»»

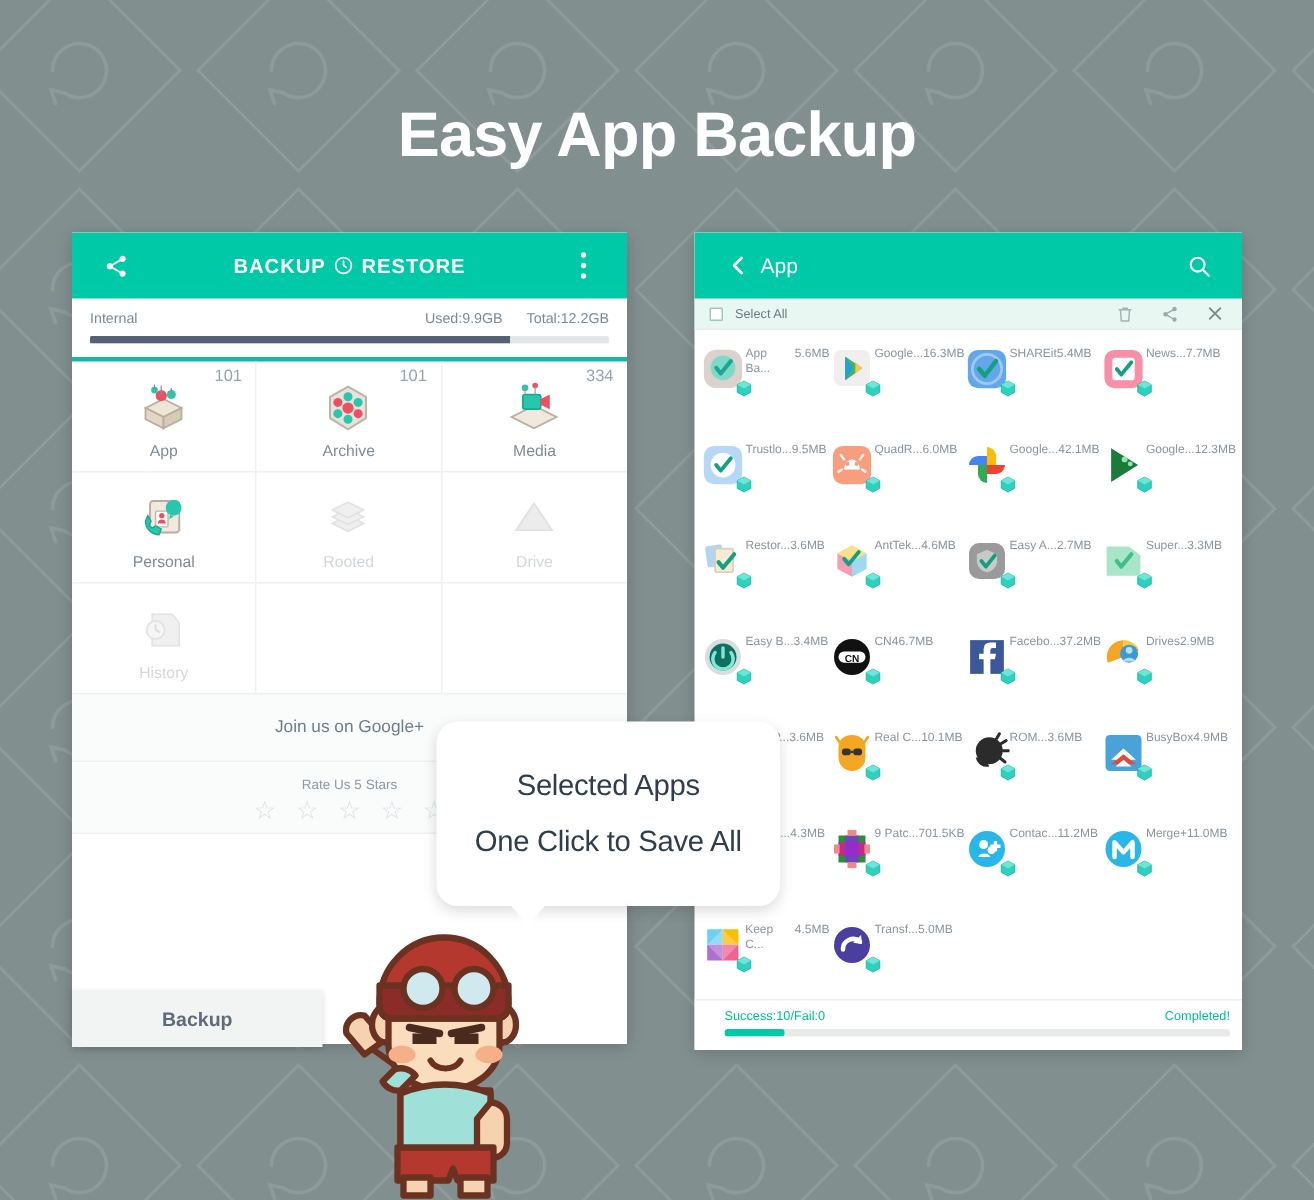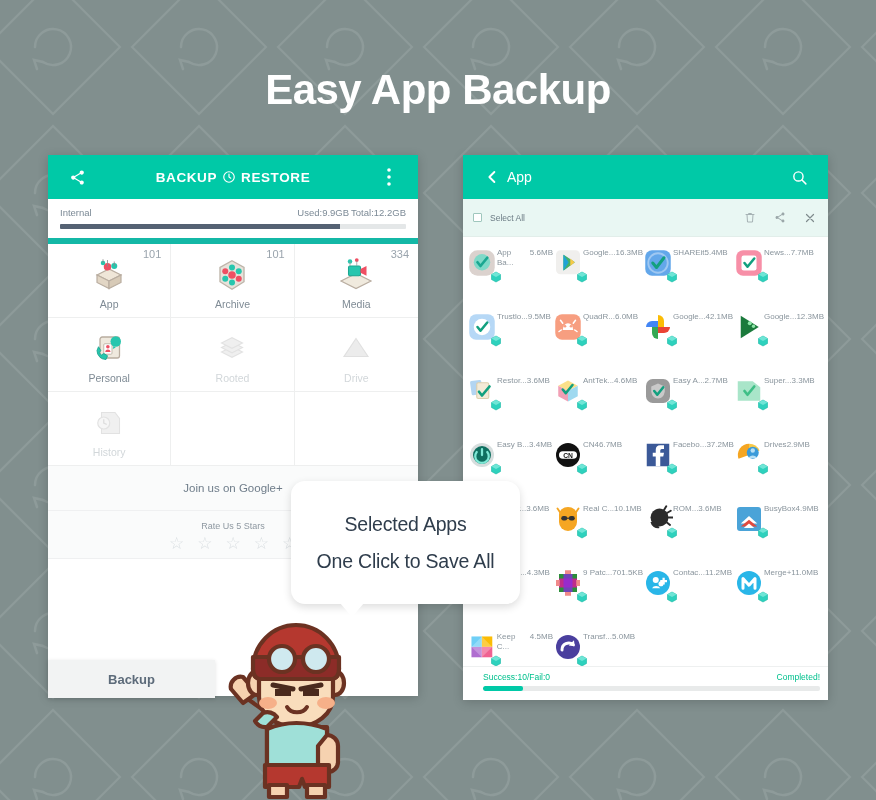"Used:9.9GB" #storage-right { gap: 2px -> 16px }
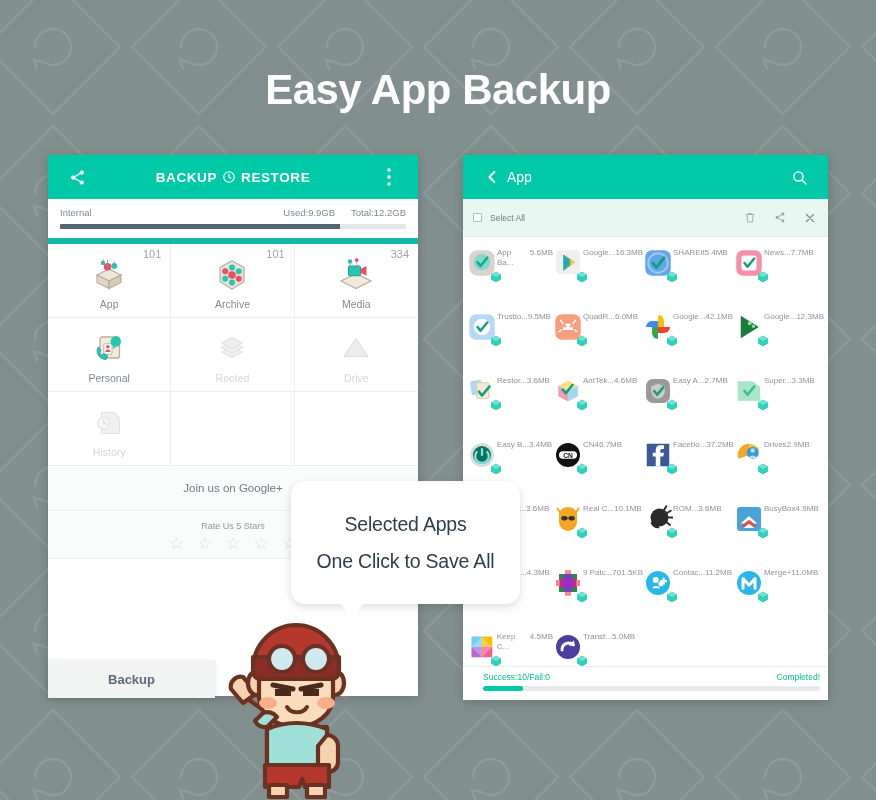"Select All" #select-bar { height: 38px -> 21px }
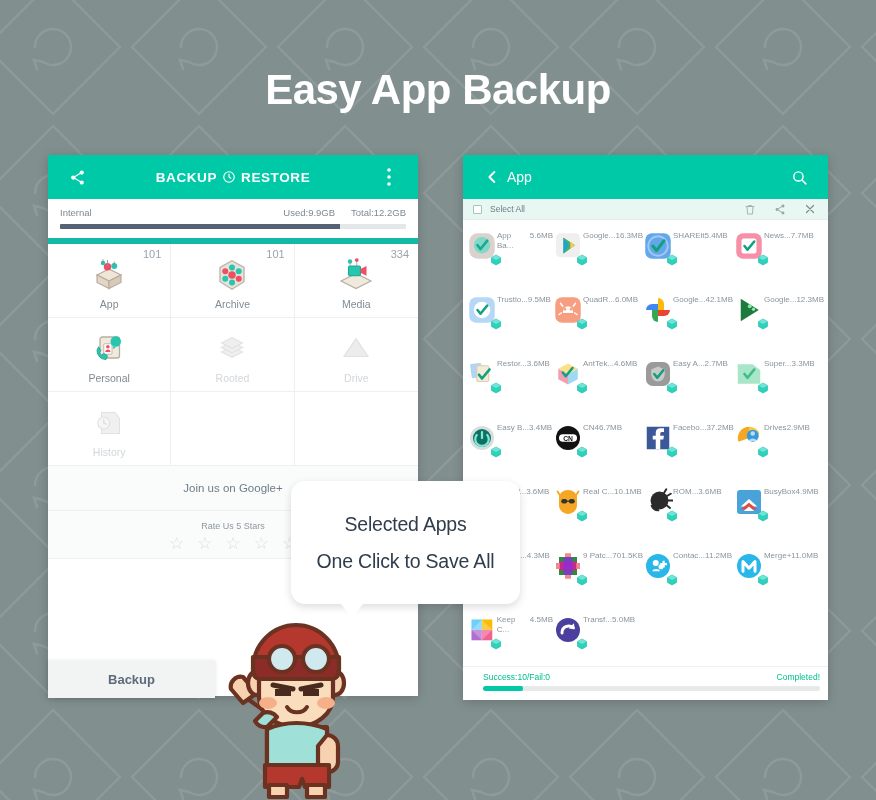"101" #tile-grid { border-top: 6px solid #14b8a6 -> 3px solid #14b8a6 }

««
»»

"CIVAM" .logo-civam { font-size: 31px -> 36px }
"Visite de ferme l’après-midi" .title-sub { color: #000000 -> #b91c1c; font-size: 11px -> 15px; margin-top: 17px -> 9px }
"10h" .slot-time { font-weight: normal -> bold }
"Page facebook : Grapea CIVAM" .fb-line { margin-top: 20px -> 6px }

««

THE PROBLEM — Given the listing above, repeat exactly the lines starting at the one with "gap: 2px ->" and ending at the one with "border-top: 6px solid", inclusive, excluding pictures.

REPLY TO THE EXERCISE —
"Used:9.9GB" #storage-right { gap: 2px -> 16px }
"Select All" #select-bar { height: 38px -> 21px }
"101" #tile-grid { border-top: 6px solid #14b8a6 -> 3px solid #14b8a6 }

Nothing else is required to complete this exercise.